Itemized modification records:
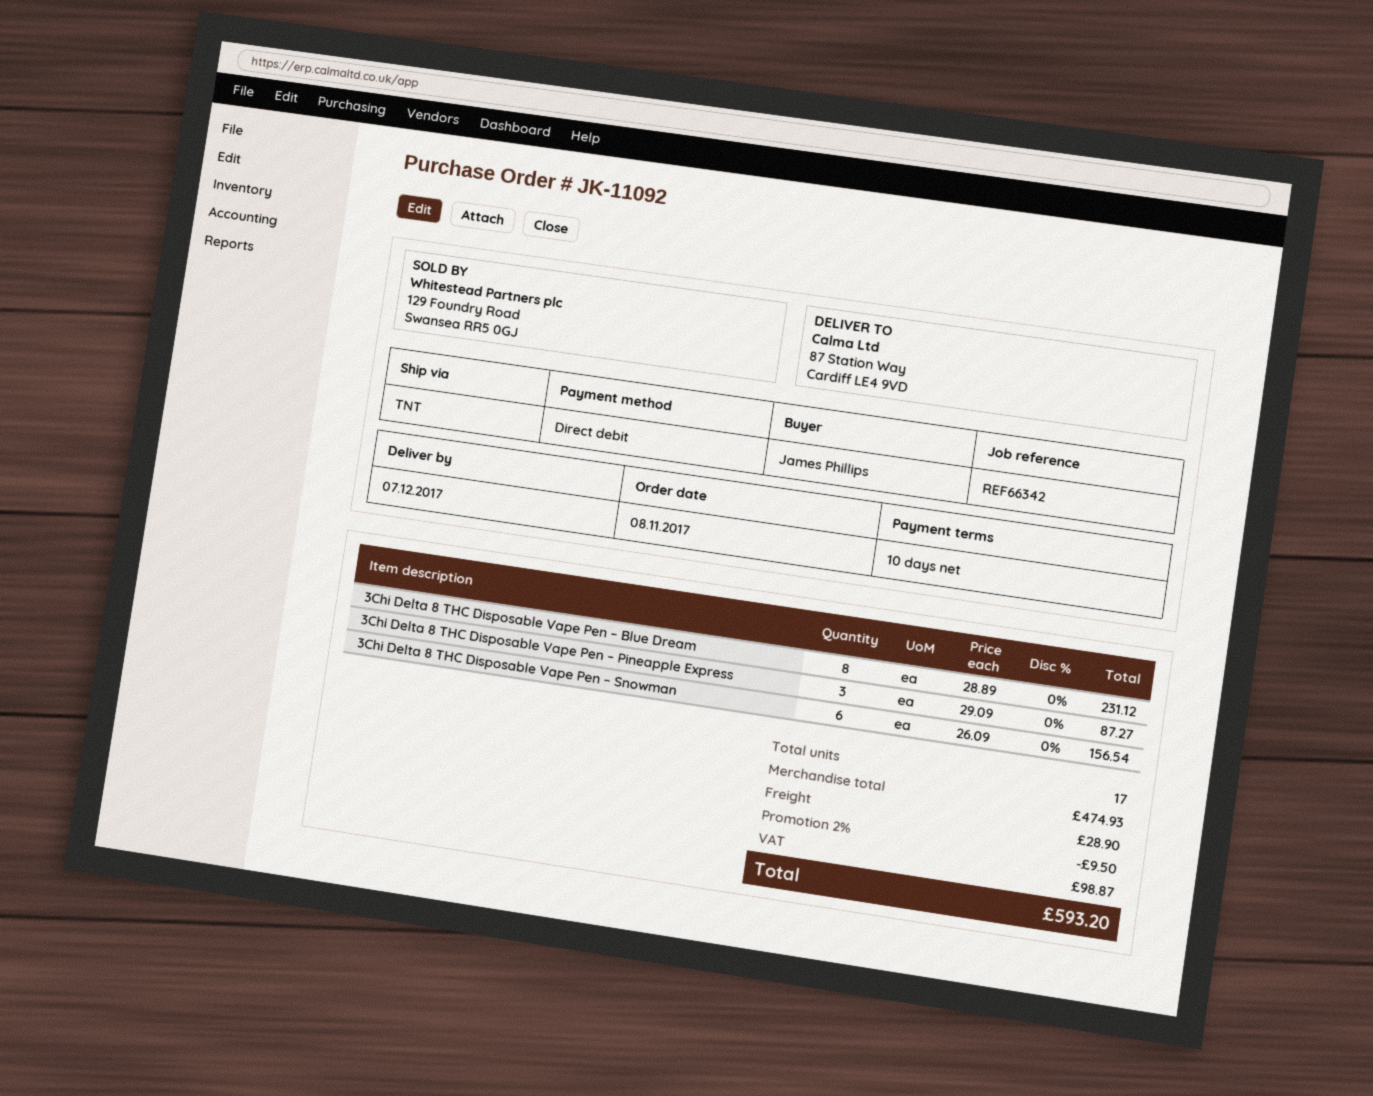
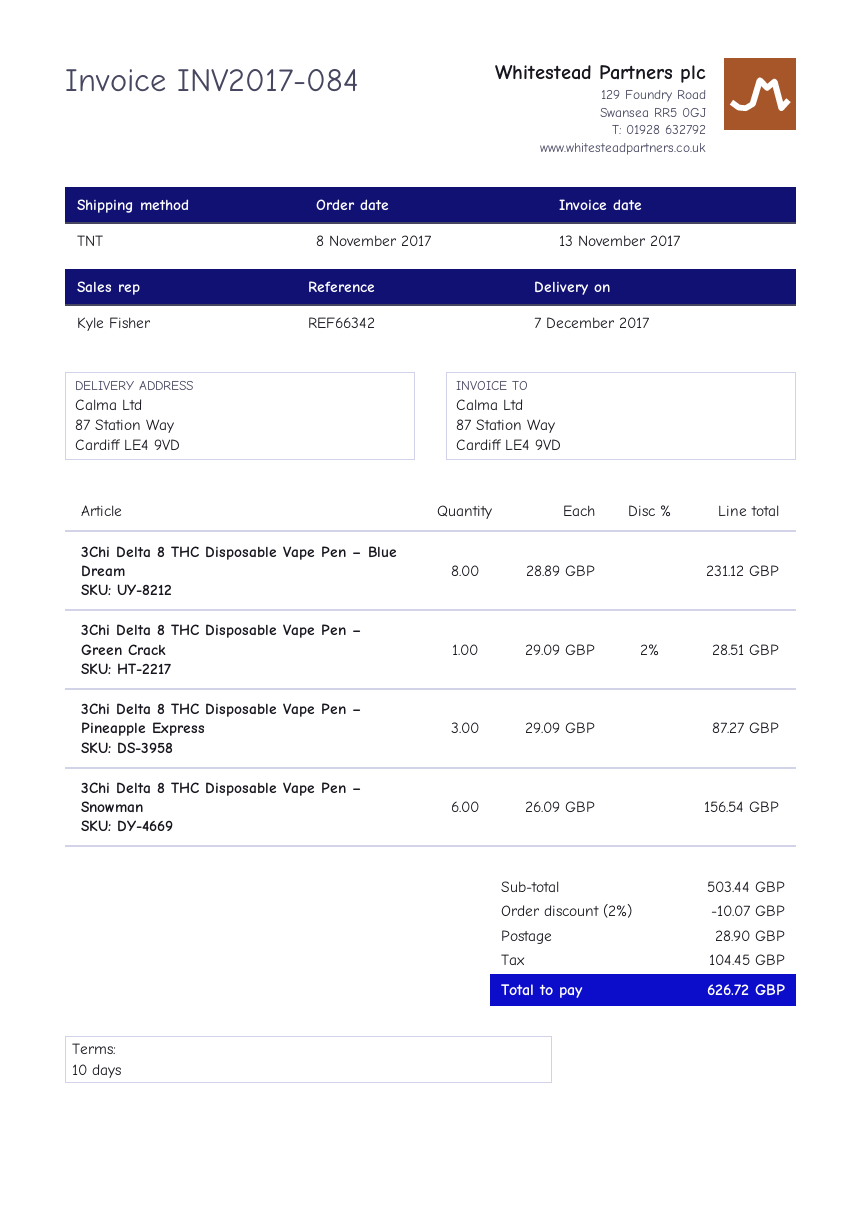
3Chi Delta 8 THC Disposable Vape Pen – Green Crack: none -> 1 x 29.09 - 2% = 28.51
subtotal: 474.93 -> 503.44
discount: 2% = 9.50 -> 2% = 10.07
tax: 98.87 -> 104.45
total: 593.20 -> 626.72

**TASK BRIEF**
Set down the entries word for word, omitting all pictures.

**TASK RESULT**
3Chi Delta 8 THC Disposable Vape Pen – Green Crack: none -> 1 x 29.09 - 2% = 28.51
subtotal: 474.93 -> 503.44
discount: 2% = 9.50 -> 2% = 10.07
tax: 98.87 -> 104.45
total: 593.20 -> 626.72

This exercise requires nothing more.